Двоюродная сестра по материнской линии Анна Михайловна Пилихина, прожившая девяносто шесть лет и многое помнившая, говорила: «Если бы не наш отец, малограмотный, но предприимчивый скорняк Михаил Артемьевич Пилихин, то мой двоюродный брат Егор Жуков пас бы в Стрелковке гусей… В нашей московской квартире Егор все годы жил как равноправный член нашей семьи. Равняясь на моего старшего брата, Александра, Жуков быстро становился городским человеком. Александр родился в 1894 году и был, таким образом, старше Егора на два года».
Анна Михайловна – человек мудрый. Прожила долгую жизнь. Многое и многих пережила. Многое знала. Рассказала же немногое. Завет семейных тайн был для неё свят, и она его не нарушала.
Перед большаком, уже когда вошли в сосновый бор, Егор оглянулся. Внизу, в широкой пойме, лежала его родная Стрелковщина. Сразу несколько деревень виднелись среди лугов и полей. И все они, словно голубой со стальным отливом дорогой, соединялись рекой.
– Ничего, племяш, – словно заглянув ему в душу, похлопал по плечу дядюшка, – на Петров день, а то пораньше, приедешь повидаться. – Подмигнул. – Московских гостинцев привезёшь. Ещё пуще любить и дожидаться станут. Помяни моё слово.
Слово Михаила Артемьевича было твёрдым. Как шип в подошве. Это знало всё семейство Пилихиных-Жуковых. Сказал – сделал. И лучше было ему не перечить, а делать и жить в соответствии с его словом.
Пока шли до Чёрной Грязи, дядюшка разъяснил Егору его место в ближайшем будущем.
– А жить, Егор, будешь с нами. В семье. Работать не ленись. Берись за всякое дело, к которому тебя приставят. Старайся сделать его лучше других. Старших слушайся. Мне не жалуйся. Провинишься – не спущу. Не посмотрю, что родная кровь. И помни, работать надо не столько руками, сколько… – И Михаил Артемьевич похлопал ладонью по потному лбу.
Пилихинские владения простирались во весь второй этаж просторного дома в самом центре Москвы. Здесь Михаил Артемьевич расположил и свою мастерскую, и склад, и один из магазинов. Здесь же были и жилые комнаты. (Теперь в этом здании, перестроенном и значительно расширенном в ходе реконструкции, находится магазин «Педагогическая книга».) Чуть позже оборотистый владелец скорняжной мастерской приобрёл целый особняк в Брюсовом переулке – двухэтажный деревянный дом. Дела шли в гору. В гору их упорно тащил двужильный и цепкий Михаил Артемьевич, нанимая хороших мастеров. При этом и сам не отходил от портняжного стола.

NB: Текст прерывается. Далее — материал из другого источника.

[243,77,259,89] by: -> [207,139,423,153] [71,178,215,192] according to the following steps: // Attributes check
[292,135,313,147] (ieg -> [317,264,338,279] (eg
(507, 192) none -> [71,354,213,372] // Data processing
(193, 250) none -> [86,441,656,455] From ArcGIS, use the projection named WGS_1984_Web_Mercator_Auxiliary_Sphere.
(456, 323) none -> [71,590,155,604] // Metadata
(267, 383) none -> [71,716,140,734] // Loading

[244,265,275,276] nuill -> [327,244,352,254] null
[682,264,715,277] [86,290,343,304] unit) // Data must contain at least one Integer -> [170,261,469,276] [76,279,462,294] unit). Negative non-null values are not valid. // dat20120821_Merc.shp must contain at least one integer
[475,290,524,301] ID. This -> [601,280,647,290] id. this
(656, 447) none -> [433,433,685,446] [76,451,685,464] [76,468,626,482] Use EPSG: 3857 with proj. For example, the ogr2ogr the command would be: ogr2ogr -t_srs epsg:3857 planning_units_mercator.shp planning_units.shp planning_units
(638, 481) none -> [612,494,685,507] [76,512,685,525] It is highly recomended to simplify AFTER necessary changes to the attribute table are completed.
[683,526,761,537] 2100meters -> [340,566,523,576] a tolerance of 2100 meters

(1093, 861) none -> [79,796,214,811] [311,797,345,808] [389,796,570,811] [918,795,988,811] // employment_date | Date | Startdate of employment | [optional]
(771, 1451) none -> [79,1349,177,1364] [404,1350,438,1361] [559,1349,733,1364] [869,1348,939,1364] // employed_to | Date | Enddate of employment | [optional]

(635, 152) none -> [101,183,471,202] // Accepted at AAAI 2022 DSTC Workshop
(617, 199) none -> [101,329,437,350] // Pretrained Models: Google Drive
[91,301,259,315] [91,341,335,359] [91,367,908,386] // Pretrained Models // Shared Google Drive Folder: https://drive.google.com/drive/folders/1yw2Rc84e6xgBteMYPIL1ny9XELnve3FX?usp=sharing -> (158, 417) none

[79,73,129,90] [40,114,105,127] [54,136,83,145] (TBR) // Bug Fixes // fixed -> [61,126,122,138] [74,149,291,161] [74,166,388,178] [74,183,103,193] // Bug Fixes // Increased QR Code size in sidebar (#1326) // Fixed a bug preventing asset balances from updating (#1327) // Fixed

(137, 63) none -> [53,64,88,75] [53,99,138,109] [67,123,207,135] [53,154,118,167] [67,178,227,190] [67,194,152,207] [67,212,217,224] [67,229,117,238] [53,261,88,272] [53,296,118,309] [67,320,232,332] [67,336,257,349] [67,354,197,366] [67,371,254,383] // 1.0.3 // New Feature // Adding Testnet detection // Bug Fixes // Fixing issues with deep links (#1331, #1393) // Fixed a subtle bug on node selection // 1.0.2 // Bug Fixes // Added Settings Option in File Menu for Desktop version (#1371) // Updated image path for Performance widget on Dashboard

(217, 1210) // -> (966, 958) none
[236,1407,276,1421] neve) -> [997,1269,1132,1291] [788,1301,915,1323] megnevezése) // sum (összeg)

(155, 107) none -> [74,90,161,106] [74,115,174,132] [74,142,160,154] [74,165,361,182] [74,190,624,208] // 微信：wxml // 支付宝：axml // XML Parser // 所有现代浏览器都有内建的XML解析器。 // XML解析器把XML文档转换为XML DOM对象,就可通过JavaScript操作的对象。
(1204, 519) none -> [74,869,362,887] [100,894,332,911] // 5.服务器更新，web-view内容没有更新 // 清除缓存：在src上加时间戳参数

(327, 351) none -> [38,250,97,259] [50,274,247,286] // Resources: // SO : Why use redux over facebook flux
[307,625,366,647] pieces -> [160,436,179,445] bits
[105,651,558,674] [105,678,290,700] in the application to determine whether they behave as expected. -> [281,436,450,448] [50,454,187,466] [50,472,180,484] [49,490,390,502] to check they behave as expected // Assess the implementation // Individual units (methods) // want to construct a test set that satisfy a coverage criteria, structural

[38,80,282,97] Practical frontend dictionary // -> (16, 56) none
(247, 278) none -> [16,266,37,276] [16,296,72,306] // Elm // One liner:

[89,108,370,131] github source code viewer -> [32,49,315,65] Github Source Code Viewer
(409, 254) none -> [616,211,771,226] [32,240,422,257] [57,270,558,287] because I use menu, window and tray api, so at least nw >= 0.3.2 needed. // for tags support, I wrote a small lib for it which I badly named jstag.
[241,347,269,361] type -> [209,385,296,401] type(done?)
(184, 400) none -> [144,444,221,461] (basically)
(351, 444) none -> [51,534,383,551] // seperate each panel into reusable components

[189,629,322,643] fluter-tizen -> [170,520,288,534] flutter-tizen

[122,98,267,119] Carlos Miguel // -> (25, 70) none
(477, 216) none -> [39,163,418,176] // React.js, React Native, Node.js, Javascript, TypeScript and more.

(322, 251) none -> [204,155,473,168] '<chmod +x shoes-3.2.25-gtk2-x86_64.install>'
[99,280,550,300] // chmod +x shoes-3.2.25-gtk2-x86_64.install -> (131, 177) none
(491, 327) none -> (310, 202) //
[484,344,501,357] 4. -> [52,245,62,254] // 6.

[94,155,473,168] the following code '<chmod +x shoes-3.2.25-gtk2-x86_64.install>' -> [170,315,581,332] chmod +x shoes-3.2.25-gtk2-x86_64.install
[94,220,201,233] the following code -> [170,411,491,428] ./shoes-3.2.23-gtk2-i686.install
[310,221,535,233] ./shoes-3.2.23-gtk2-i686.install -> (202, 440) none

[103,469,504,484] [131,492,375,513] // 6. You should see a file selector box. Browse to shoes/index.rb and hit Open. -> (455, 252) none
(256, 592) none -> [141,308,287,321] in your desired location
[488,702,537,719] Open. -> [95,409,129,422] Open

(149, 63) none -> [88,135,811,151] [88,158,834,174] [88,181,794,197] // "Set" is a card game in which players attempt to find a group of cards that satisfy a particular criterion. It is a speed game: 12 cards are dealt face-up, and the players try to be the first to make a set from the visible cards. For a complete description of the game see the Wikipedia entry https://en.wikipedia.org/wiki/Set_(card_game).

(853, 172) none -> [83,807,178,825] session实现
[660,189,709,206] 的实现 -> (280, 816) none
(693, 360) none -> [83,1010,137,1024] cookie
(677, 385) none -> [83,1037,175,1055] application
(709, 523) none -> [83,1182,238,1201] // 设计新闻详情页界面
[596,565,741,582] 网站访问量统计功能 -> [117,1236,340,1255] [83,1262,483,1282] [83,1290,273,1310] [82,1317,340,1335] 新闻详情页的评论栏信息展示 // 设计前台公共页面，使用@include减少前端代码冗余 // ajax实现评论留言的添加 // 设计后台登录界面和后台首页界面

Добрая слава о пилихинском швейно-торговом доме расходилась по всей Москве. Клиентов становилось больше, среди них были известные и состоятельные люди, умевшие сослужить обходительному Михаилу Артемьевичу посильную, но столь необходимую для него службу. Всех, кого только можно было, впрягал оборотистый скорняк из Чёрной Грязи в свою полукрестьянскую телегу.